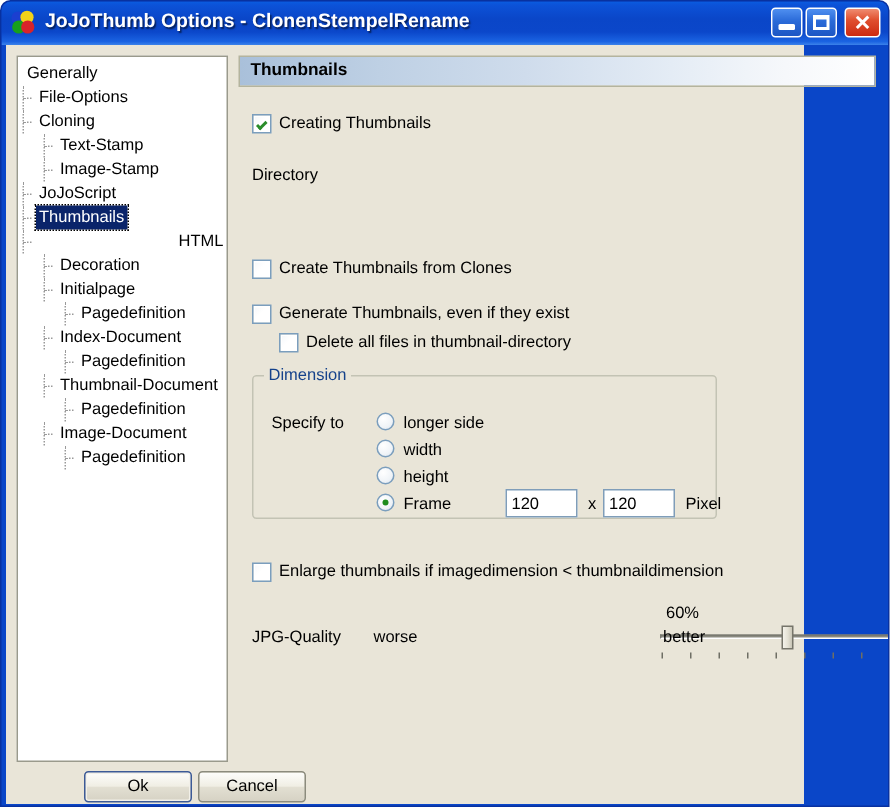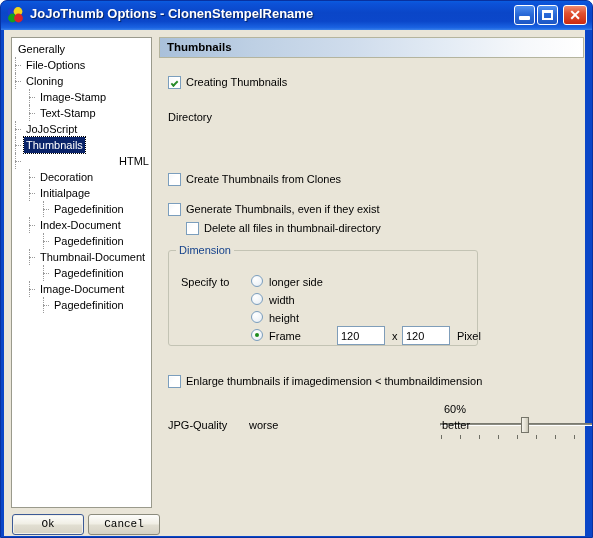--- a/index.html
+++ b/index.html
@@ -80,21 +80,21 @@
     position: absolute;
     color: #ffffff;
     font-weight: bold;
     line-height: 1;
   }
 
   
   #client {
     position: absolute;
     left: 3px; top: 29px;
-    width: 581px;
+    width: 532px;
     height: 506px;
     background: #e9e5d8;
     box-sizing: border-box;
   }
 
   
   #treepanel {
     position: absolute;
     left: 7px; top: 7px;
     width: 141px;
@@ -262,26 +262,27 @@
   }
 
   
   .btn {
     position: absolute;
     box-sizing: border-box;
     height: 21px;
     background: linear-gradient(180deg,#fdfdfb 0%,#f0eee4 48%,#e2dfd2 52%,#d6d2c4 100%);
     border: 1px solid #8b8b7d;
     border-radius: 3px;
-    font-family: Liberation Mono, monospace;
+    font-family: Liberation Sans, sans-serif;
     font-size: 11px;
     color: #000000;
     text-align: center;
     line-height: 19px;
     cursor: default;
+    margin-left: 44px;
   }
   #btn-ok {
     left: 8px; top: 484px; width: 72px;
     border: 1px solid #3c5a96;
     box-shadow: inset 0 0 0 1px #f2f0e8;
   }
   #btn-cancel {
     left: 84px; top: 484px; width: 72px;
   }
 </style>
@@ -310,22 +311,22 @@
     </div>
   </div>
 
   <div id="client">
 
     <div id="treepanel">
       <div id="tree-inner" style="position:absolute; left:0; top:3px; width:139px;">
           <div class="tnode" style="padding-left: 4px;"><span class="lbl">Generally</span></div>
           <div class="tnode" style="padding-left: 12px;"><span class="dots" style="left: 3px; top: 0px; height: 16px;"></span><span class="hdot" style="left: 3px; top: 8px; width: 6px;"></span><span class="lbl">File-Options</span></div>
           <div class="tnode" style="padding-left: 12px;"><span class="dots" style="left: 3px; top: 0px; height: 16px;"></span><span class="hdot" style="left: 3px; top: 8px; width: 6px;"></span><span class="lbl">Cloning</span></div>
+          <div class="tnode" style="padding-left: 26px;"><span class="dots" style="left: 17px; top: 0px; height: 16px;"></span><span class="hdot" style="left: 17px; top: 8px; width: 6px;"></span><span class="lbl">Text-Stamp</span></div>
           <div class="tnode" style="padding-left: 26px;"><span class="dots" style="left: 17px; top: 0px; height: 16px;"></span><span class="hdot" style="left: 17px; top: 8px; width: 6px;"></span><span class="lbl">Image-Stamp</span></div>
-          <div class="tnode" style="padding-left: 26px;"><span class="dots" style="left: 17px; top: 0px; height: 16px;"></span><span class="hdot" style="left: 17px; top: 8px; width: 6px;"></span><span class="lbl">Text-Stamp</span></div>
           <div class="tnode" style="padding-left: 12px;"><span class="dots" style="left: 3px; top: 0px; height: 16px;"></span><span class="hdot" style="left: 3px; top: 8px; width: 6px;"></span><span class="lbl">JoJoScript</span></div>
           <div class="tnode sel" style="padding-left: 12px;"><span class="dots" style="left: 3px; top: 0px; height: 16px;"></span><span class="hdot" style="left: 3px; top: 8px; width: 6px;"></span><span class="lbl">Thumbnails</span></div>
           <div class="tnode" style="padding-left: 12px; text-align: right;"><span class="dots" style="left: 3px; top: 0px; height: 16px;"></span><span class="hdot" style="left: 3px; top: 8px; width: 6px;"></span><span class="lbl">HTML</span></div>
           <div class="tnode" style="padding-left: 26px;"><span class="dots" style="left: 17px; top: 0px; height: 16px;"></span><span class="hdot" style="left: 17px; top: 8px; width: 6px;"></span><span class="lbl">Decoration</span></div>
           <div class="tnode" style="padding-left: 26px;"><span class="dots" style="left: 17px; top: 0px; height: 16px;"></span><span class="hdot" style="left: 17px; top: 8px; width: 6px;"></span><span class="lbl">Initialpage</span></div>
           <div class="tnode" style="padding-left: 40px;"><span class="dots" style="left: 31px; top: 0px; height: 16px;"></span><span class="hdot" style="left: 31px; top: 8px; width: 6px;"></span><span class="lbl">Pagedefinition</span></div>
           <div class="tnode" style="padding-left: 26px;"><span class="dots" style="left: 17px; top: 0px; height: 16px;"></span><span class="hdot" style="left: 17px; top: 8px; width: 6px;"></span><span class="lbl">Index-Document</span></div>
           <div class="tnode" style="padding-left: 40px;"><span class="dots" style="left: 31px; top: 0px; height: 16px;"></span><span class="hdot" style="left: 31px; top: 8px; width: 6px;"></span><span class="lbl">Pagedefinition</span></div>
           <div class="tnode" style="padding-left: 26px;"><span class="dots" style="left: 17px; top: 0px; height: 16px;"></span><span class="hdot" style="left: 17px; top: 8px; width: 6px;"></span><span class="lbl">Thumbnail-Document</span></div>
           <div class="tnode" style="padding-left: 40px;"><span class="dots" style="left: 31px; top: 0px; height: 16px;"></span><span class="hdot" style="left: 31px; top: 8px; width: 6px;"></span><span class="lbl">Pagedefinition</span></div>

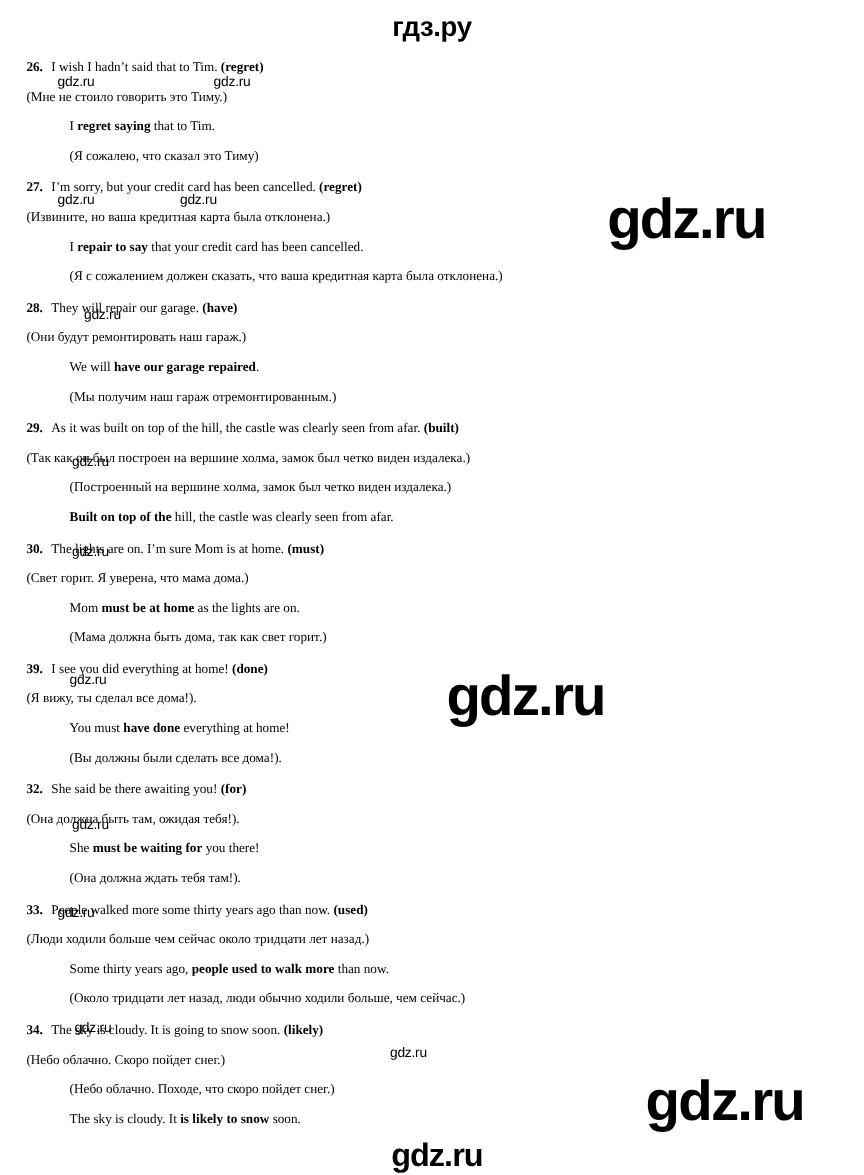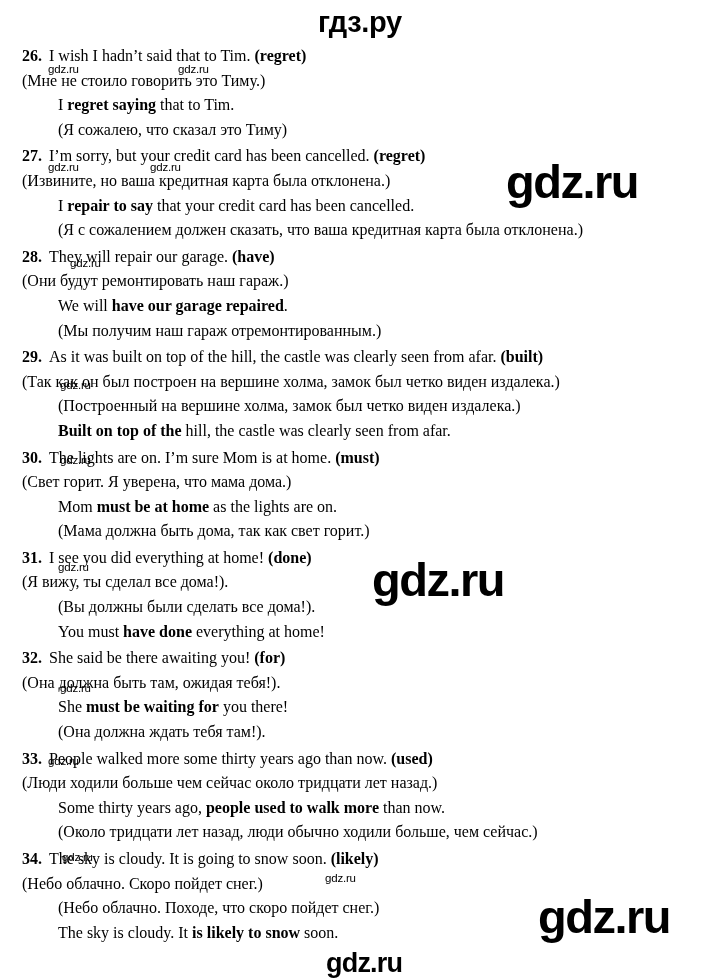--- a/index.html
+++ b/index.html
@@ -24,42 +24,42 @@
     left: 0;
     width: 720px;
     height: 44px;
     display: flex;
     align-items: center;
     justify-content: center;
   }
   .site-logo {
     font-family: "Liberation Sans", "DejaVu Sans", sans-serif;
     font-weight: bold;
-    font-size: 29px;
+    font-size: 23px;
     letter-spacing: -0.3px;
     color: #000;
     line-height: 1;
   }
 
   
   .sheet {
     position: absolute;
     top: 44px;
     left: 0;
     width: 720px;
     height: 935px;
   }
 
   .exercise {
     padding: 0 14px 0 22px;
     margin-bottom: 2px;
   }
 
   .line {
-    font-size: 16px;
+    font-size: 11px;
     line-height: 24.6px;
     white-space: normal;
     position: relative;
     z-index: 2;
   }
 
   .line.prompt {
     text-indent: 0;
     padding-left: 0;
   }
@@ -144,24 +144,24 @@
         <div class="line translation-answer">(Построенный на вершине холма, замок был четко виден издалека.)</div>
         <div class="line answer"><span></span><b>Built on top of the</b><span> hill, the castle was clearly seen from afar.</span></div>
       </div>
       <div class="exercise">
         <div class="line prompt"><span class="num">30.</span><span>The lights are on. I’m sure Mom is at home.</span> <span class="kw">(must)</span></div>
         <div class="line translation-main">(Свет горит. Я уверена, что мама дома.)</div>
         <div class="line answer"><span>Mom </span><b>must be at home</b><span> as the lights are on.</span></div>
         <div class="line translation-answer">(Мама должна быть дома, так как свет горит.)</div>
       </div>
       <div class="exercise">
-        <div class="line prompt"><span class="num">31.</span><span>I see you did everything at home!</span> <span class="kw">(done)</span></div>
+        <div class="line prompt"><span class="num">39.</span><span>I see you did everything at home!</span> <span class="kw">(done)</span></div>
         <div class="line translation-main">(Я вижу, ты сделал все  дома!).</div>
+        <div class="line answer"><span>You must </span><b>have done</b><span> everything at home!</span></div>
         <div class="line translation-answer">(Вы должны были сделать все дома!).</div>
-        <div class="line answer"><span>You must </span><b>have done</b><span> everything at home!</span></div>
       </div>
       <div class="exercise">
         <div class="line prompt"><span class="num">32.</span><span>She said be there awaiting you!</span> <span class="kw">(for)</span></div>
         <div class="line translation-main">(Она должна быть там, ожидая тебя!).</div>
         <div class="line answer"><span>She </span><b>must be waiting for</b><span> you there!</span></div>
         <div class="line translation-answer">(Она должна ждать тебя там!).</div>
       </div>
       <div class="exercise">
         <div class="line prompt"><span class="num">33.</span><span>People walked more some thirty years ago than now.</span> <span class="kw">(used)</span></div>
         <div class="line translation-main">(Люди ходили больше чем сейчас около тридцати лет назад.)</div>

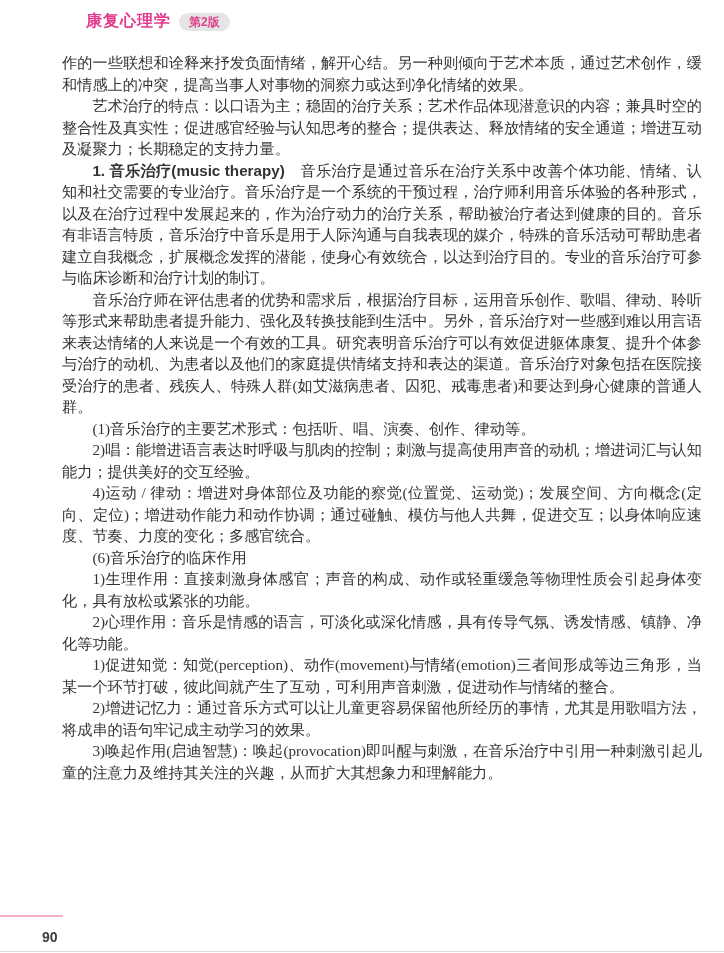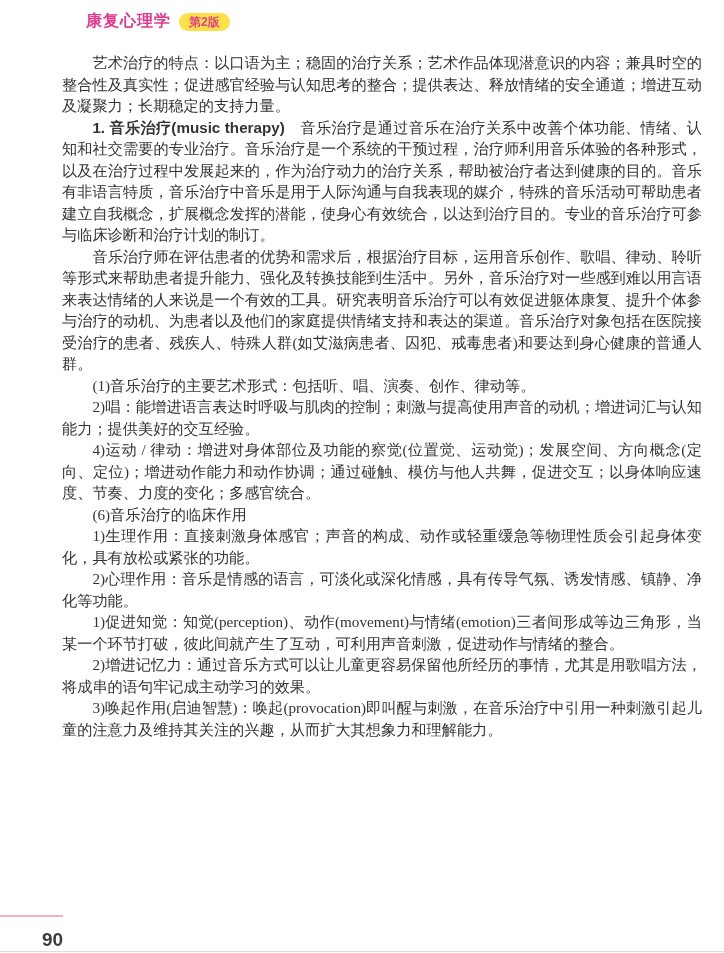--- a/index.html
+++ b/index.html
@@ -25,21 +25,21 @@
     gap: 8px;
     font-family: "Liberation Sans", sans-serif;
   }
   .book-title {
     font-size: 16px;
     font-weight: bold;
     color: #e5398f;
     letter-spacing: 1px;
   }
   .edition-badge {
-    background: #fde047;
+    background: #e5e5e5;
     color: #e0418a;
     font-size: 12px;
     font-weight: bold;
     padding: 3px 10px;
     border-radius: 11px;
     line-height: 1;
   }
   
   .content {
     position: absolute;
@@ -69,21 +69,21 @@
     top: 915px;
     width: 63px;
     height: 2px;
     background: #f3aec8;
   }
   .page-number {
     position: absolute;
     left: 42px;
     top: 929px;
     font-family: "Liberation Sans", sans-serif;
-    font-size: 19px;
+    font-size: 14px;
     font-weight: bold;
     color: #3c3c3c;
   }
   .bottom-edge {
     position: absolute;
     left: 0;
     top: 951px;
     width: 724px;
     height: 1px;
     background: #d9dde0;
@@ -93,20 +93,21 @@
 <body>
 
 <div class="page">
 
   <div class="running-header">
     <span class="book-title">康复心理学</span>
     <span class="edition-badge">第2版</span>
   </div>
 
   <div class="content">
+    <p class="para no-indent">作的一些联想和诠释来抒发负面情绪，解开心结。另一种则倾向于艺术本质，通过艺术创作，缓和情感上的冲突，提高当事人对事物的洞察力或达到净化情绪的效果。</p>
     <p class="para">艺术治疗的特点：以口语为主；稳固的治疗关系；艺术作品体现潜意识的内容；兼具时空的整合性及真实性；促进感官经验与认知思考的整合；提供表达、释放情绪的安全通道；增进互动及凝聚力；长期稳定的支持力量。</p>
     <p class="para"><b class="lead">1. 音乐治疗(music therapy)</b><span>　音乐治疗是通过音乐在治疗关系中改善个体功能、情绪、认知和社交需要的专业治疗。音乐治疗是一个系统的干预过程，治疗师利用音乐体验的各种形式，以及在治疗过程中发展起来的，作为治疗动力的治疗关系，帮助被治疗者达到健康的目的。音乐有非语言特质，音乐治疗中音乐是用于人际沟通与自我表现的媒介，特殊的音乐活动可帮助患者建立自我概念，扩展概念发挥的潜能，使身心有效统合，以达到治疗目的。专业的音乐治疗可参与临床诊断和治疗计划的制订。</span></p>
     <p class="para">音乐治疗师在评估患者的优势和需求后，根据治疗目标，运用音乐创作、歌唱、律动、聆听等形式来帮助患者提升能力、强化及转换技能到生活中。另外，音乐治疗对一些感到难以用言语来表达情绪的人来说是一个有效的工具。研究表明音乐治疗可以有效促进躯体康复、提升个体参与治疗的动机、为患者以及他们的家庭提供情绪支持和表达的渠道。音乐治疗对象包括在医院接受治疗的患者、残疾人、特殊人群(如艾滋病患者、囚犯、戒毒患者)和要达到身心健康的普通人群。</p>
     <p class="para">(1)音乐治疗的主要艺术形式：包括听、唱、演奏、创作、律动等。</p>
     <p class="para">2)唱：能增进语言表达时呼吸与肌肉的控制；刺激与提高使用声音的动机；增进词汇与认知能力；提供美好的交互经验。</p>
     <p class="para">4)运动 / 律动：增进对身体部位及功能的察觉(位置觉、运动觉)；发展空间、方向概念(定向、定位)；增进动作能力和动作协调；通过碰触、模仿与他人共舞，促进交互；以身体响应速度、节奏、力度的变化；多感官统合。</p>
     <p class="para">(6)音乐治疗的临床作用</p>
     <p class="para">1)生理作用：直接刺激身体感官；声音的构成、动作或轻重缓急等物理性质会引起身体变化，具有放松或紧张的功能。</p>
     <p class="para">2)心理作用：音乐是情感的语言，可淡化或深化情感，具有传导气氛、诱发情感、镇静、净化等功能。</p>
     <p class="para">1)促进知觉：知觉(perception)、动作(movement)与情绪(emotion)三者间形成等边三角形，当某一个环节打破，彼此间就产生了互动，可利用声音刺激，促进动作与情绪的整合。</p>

# # #

* Your assignment
List each line of the records that holds the string "serif".

* Reply
+    font-family: Liberation Sans, sans-serif;
     font-family: "Liberation Sans", "DejaVu Sans", sans-serif;
     font-family: "Liberation Sans", sans-serif;
     font-family: "Liberation Sans", sans-serif;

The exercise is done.